Phnom Penh, June 28 (Phnom Penh Post/ANN): More than 430,000 people in Cambodia between the ages of 20 and 79 have diabetes, while the number of deaths from the disease has risen to 3,362, or about 3.75 percent of the total annual deaths. . According to data released in 2020 by the World Health Organization (WHO).
Diabetes is a chronic health condition that affects how the body converts food into energy. Most of the food you eat is broken down into sugar, called glucose, and released into your bloodstream. When the blood sugar level rises, it indicates that the pancreas is secreting insulin. Type 2 diabetes usually occurs in adults whose bodies are resistant to insulin or do not produce enough insulin.

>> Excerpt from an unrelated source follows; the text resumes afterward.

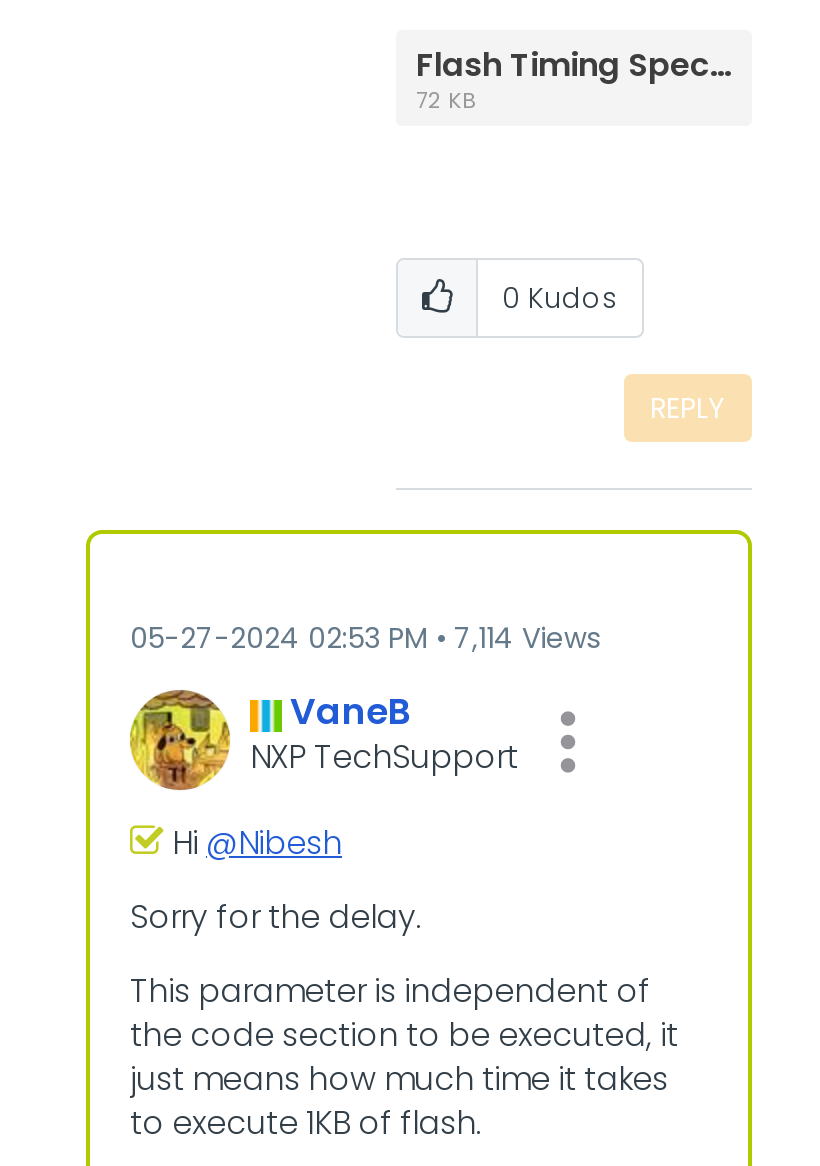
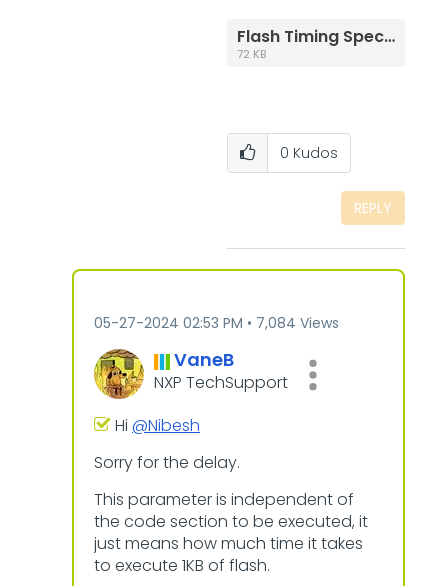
- 05-27-2024 02:53 PM 7,114 Views
+ 05-27-2024 02:53 PM 7,084 Views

Type 1 diabetes, previously known as juvenile diabetes or insulin-dependent diabetes, is a chronic condition in which the pancreas produces little or no insulin. Insulin is a hormone necessary to allow glucose to enter cells for energy production.
For people with diabetes, access to affordable treatment, including insulin, is essential to their survival. “We must all act to keep the growth rate of diabetes at zero by 2025,” said the WHO’s Global Compact on Diabetes, which focuses on controlling the global spread of diabetes.
However, the global trend of those developing diabetes has continued to rise alarmingly in recent decades, as Covid-19 has caused more negative effects for diabetic patients.
According to World Life Expectancy, about 422 million people worldwide have diabetes, most of them residing in low- and middle-income countries, with 1.5 million people dying of the disease each year. In Cambodia, as of June 22, the death rate from diabetes has risen to 8,325.
The International Diabetes Federation has estimated that Cambodians spend about $103 million annually on diabetes treatment.
It also estimated that if they did not change their eating habits by 2030, the cost of treating Cambodians for diabetes could be more than US$145 million.
There are three types of diabetes, Dr. Som Sata, a urologist and endocrinologist at Calmette Hospital in Phnom Penh and a member of the American College of Endocrinology, told The Post.
Type 1 affects children whose pancreas cannot produce insulin.
Type 2 diabetes occurs in adults and the elderly because the pancreas is weak and unable to produce enough insulin.
Type 3 diabetes has occurred to some pregnant women because hormonal changes can affect the function of the pancreas.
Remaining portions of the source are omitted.